Professionally speaking, what Jack Atwater wanted out of the Allied invasion was a Russian T-72 main battle tank. One of those 41-ton beauties, with its 125mm automatic cannon and 700-horsepower V-12 engine, would round out his museum’s array. That collection includes hundreds of tanks and self-propelled guns and anti-aircraft batteries, as well as rockets like the V-2 with which Germany terrorized England during WWII. Any other trinkets would have be welcome, but Atwater really had a yen for a T-72.

The museum director’s fonder wish was thwarted, albeit more gently than might have been. Running a desert road under blackout at conflict’s start, Sidney Atwater’s Humvee nearly chewed into the tail of a slower-moving Allied convoy. He ordered his driver to pull onto the trackless sand and pass, just as another impatient officer in one of the caravan’s five-ton trucks was giving a like command.

The vehicles collided. The truck won, crushing the Humvee’s back end and sending Sidney Atwater over the hood to skip across the sand like a stone, breaking his right clavicle and throwing his back out of whack. But, as any Ripley reader knows, there was good news.

The rampaging truck was an Army mobile hospital whose passengers provided triage and Tylenol. Fast-talking his way out of orders to the rear, Sidney commandeered another Humvee and, gobbling acetaminophen with codeine like popcorn, pressed on to war’s end four days later, whereupon he collected a Purple Heart. In the 20 months since, Sidney Atwater’s collarbone has healed, but he continues to undergo treatment for his back and recently was diagnosed with parrot fever, a rare and virulent bug transmitted by bird droppings, of which there were many in a souk he visited inSaudi Arabia.

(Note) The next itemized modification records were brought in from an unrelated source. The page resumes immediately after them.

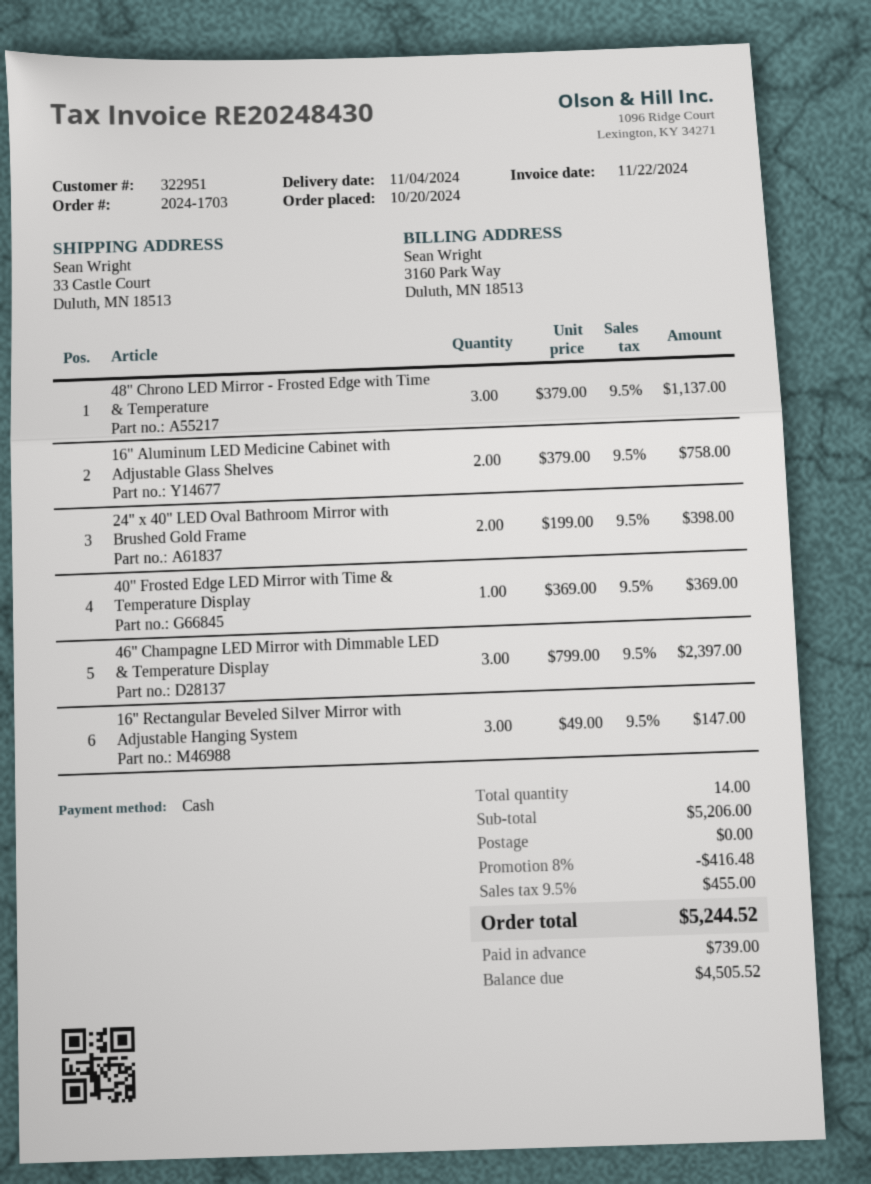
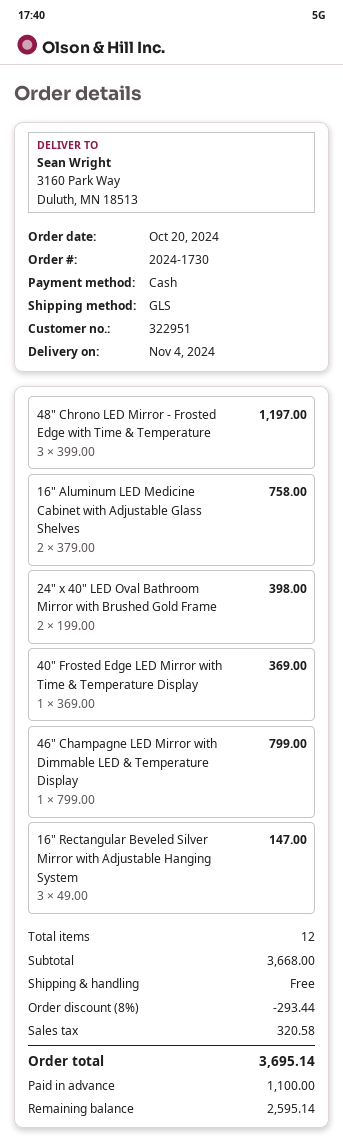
order number: 2024-1703 -> 2024-1730
ship to: 33 Castle Court, Duluth, MN 18513 -> 3160 Park Way, Duluth, MN 18513
48" Chrono LED Mirror - Frosted Edge with Time & Temperature: 3 x 379.00 = 1137.00 -> 3 x 399.00 = 1197.00
46" Champagne LED Mirror with Dimmable LED & Temperature Display: 3 x 799.00 = 2397.00 -> 1 x 799.00 = 799.00
total quantity: 14 -> 12
subtotal: 5206.00 -> 3668.00
discount: 8% = 416.48 -> 8% = 293.44
tax: 455.00 -> 320.58
total: 5244.52 -> 3695.14
deposit: 739.00 -> 1100.00
balance: 4505.52 -> 2595.14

On the war-booty front, Jack Atwater fared better. Shortly after hostilities ceased, he scooped up several prizes of Russian origin: a troop carrier, a tank recovery vehicle, a shop van. And a few months ago he finally took delivery of a T-72, plus an unexpected pair of heavy-metal treats: a 2S1 self-propelled gun manufactured back in the USSR and a BRDM2 surface-to-air missile launcher made in East Germany from a Russian design. Captured in the desert without damage, the smaller vehicles are in very good shape—all the BRDM needed was a battery charge, and it was ready to roll—but the tank is no cream puff.

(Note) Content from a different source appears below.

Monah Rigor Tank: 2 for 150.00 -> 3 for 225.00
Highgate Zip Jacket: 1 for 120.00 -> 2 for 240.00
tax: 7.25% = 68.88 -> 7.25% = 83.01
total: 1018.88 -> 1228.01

Thanks to Allied shelling, its right front quarter is sufficiently crumpled to raise a wince on behalf of its last crew. “It wasn’t a direct hit, but it was close enough that those fellows inside didn’t have a chance,” says Atwater, who has arranged for body work and a new coat of mottled desert camouflage paint to show the beast off to its best advantage.

And, if everything proceeds as planned, that new paint job will have some protection from the elements so the T-72 does not go the way of all steel. In 1991, the Ordnance Museum Foundation was established to further the museum’s cause and prevent further deterioration of its collection by raising funds for a 58,000-square-foot enclosure big enough to hang a roof over those oxidizing boy-toys, provide workshop space for restorations and maintenance, and create a classroom-cum-theater in which to present seminars on weapons history. The war chest is far from full, but some armor-friendly architects have drawn blueprints gratis, and Atwater is confident that he will see the rainy day when he looks out the window and doesn’t worry about rust.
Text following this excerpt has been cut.